Presenter: Tagore Kosireddy, Computer Science
Abstract: Autonomous drone landing presents significant challenges due to complex aerodynamic dynamics and real-time control requirements. Our work implements a Deep Reinforcement Learning (DRL) framework for autonomous drone landing using PyBullet physics real time simulations. We are using modular architecture integrating PID control with state-of-the-art DRL algorithms (PPO, SAC, TRPO, TD3, A2C, etc) and benchmarking various Multiple reward functions (exponential, temporal difference, orientation-aware) derived from quadrotor dynamics research. The environment features 12D observation spaces (position, velocity, orientation) and 3D continuous action spaces for thrust vector control. A novel curriculum learning approach progressively increases landing difficulty through randomized initial positions and adaptive waypoint generation. The implementation leverages parallelized training across CPU cores and includes safety constraints for real-world deployment considerations.
Presenter: Nazanin Mahjourian (Mechanical and Aerospace Engineering)
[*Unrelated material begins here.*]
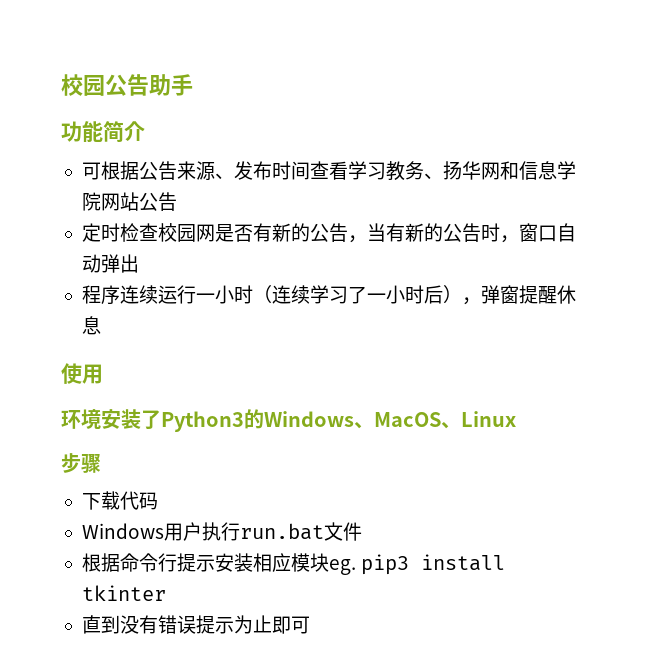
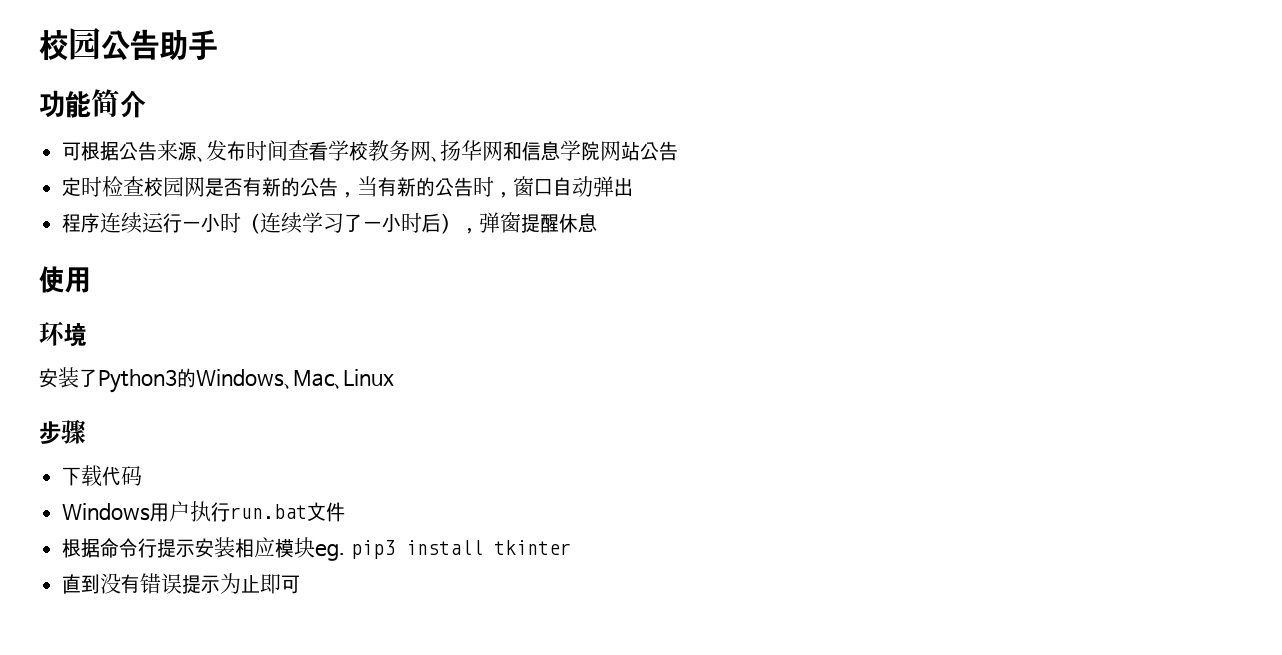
[366,161,424,181] 习教务 -> [349,140,432,161] 校教务网
(101, 419) none -> (86, 335) //
[374,412,441,427] MacOS -> [293,370,334,387] Mac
Abstract: The success of AI in industrial applications is heavily dependent on the quality of the datasets used to train models. However, large-scale datasets often suffer from label noise, inconsistencies, and errors, which can negatively impact model performance. This problem is particularly pronounced in industrial domains, where obtaining high-quality labels is costly and time-consuming. In this presentation, we discuss a method named LabelAlchemy to sanitize the labels of a large industrial dataset, FactoryNet, which contains both human-generated and web-scraped labels using CLIP vision-language model. The CLIP model is a state-of-the-art vision-language model that has a dual-encoder architecture with separate encoders for images and text based on transformers, which employ multi-head self-attention mechanisms to model complex relationships within sequences. The text encoder processes tokenized input sequences and captures contextual nuances of words within a sentence. Similarly, the image encoder processes visual features extracted from input images. The resulting embeddings are mapped to a common latent space, allowing CLIP to measure the similarity between image-text pairs effectively. LabelAlchemy is shown to sanitize the FactoryNet dataset and improve the performance of classification algorithms.